Remove with swift skilled blade
cancer that attacks organs--
Cut deep and precise--
Cut sure, to see the evil growth gone.

Cause no harm, per Hippocrates,
ease the pain, the suffering.
Bring relief and comfort
And as the new day's sunrise
melts away the dew,
wakes the morning sparrows,
chases away the small fattened bats,
come brighten.

Thursday, September 10, 2015

Dear Mr Fear:

I respect you. I acknowledge you, you who creep up on me and make me see that I'm weak and really scared sometimes-- as much as I don't like to admit it.

But I wonder just how much power and control you actually have over me? I think you just come to visit me when I'm at my lowest, weakest point. You prevent me from thinking clearly. You take away my confidence, my faith in myself and what I believe I can do. You make me doubt.

Why do you hurt me? Or is it that I let you hurt me? I could unleash my hatred on you. But that would be pointless. People say it's normal to be afraid, to be fearful of something. They say, "You wouldn't be human otherwise." "Just don't let fear control you, paralyze you, take over your life," they say-- which I've let you do to me many times before when I was younger.

Then, as I grew older, it got easier and easier to ignore you, blow you off and reason my way out from under your grip. Sure, sometimes it was god-awful tough. But my wits won over. I could see how irrational you were and are. It's just that you have a way of skirting around my armor, finding my underbelly, so to speak.

You try always to sidestep my intellect. Because, of course, you wouldn't stand a chance against me there. What you do is totally underhanded. You strike me when my guard is down-- through my sympathetic channels, straight to the very "heart of darkness" where you take hold of the little boy. You are most unkind. Perhaps? And yet...
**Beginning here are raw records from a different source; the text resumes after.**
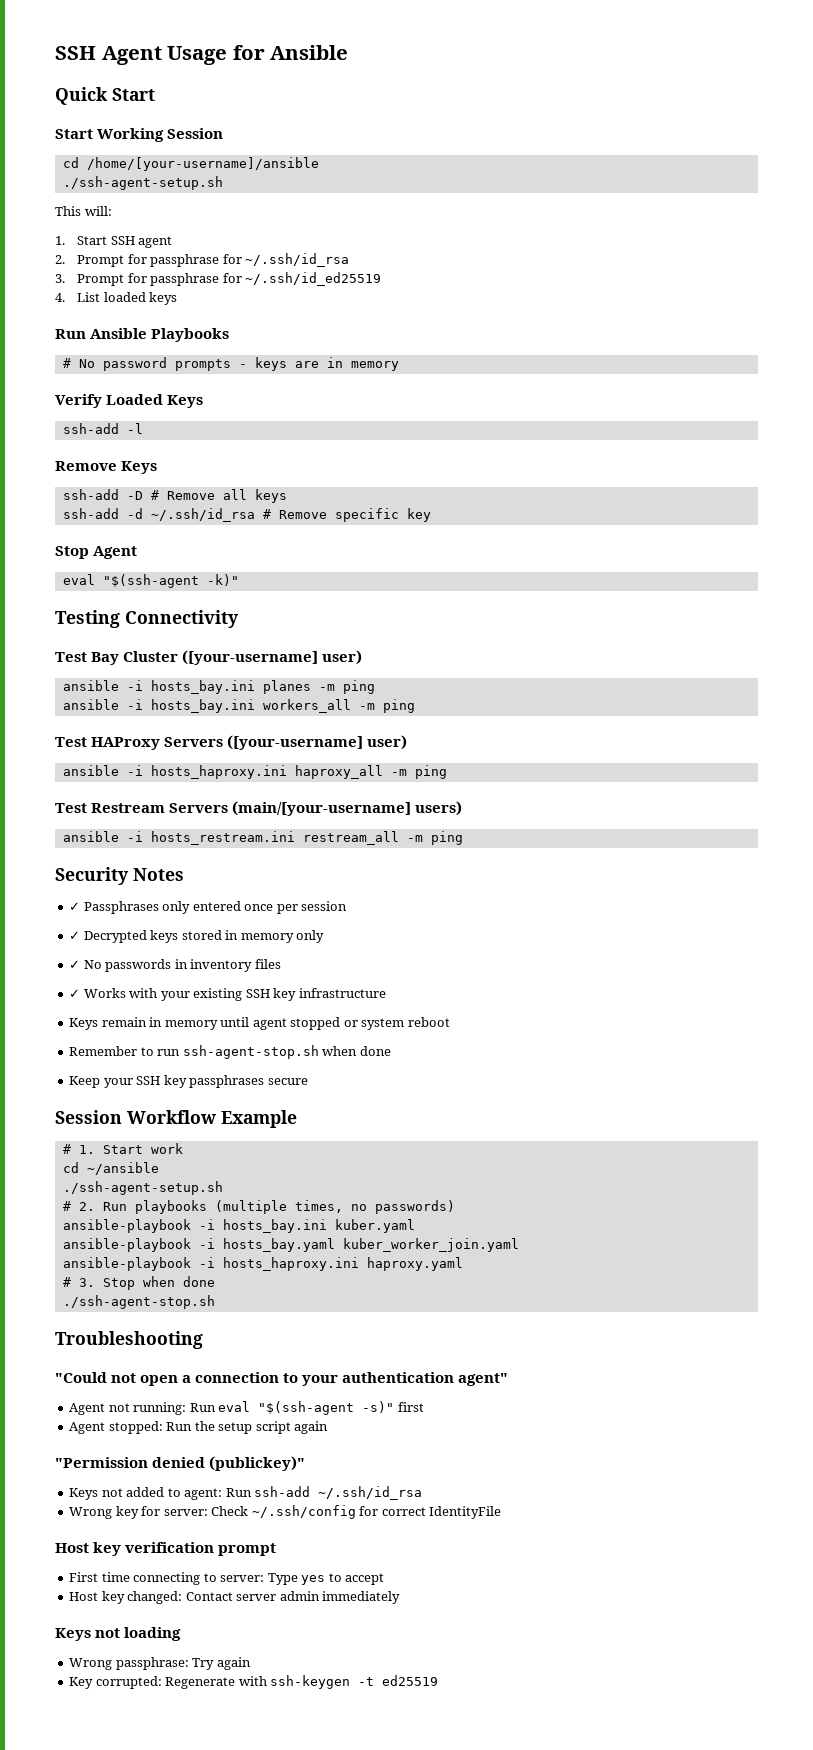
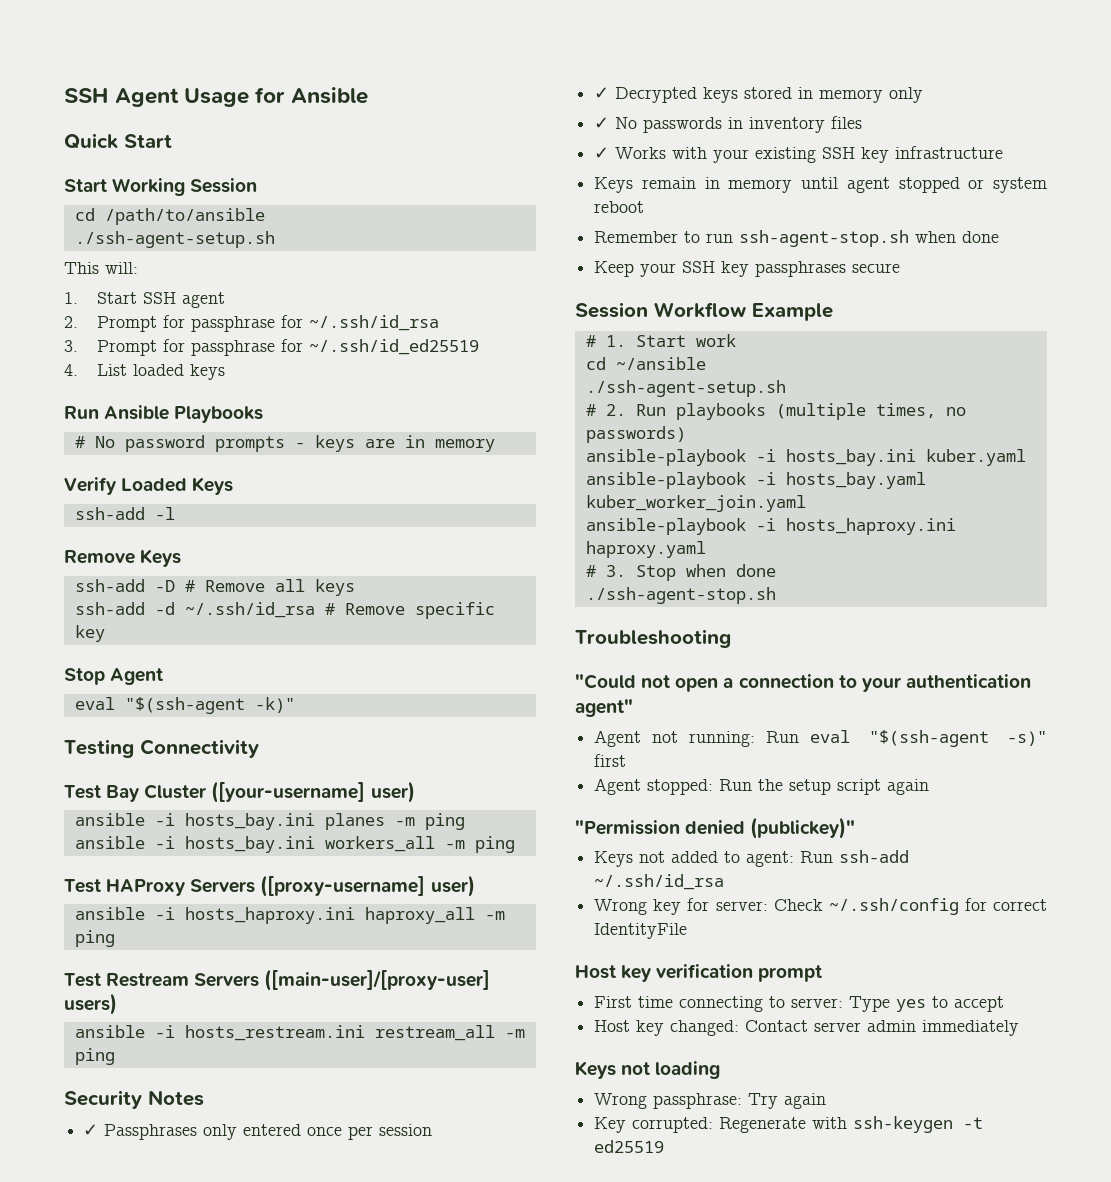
- cd /home/[your-username]/ansible
+ cd /path/to/ansible
- Test HAProxy Servers ([your-username] user)
+ Test HAProxy Servers ([proxy-username] user)
- Test Restream Servers (main/[your-username] users)
+ Test Restream Servers ([main-user]/[proxy-user] users)

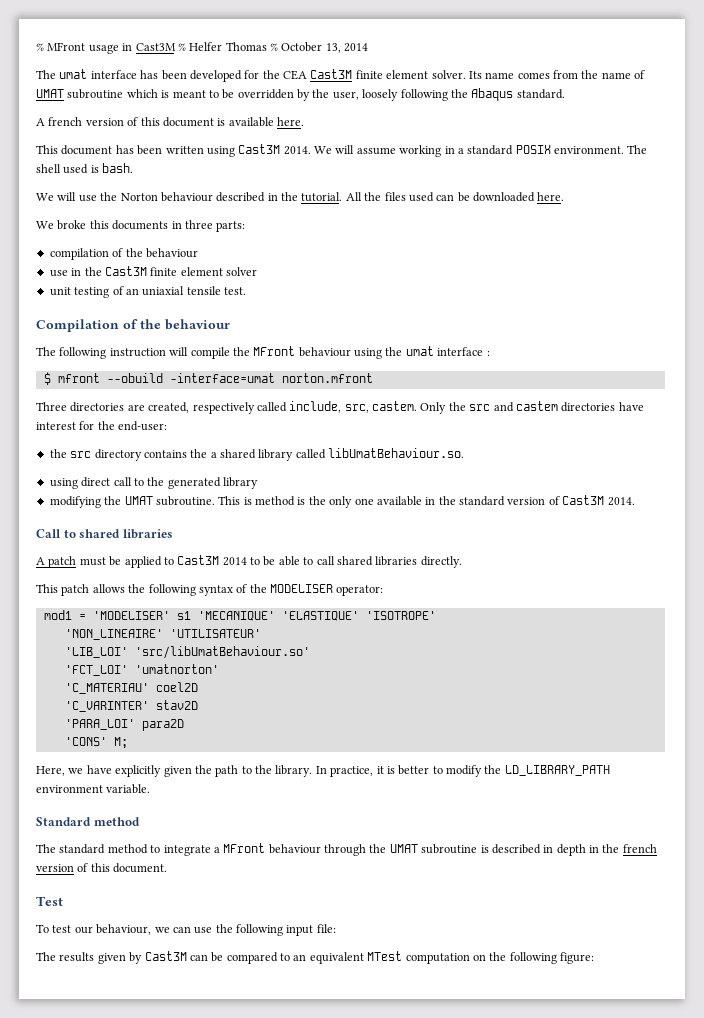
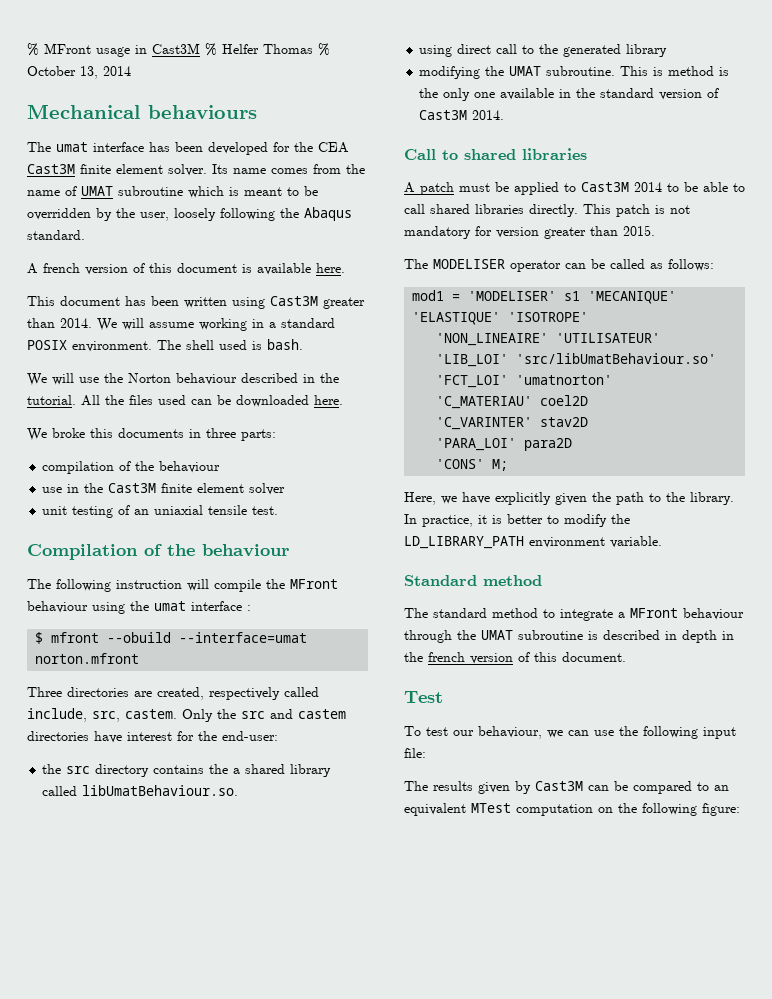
+ Mechanical behaviours
- This document has been written using Cast3M 2014.
+ This document has been written using Cast3M greater than 2014.
- $ mfront --obuild -interface=umat norton.mfront
+ $ mfront --obuild --interface=umat norton.mfront
- A patch must be applied to Cast3M 2014 to be able to call shared libraries directly.
- This patch allows the following syntax of the MODELISER operator:
+ A patch must be applied to Cast3M 2014 to be able to call shared libraries directly. This patch is not mandatory for version greater than 2015.
+ The MODELISER operator can be called as follows:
I know it's also foolish to deny you. As despised as you are to me, you have been a teacher to me, a harsh one, granted. Yet, you've saved me from myself on more than one occasion. It was you who stopped me from jumping, from taking all those pills, keeping me from getting beaten up (many times over), keeping from getting involved with that nut-job and that one scary bitch and that other one disguised as a sweetheart. Sure, they were pretty, they drew me right in-- right into a trap, that is. But you kept me from falling to my death (quite literally) from all those terrible devices.

O.k., so we have this conflicted relationship. Guess there are two sides to you, too. And guess I'll have to keep fighting you on some accounts because you can be petty-- by turning my thoughts into mush, making me think I can't do something when, honestly, I know I can, making me act foolish at my very worst, turning me inside-out-- irrational.

Tell you what, I won't welcome you, Mr Fear, when all you want to do is bring me down.

I will, however, allow you in when you mean to warn me, to keep me safe.

Well, think that's about all I have to say to you.

Cheers!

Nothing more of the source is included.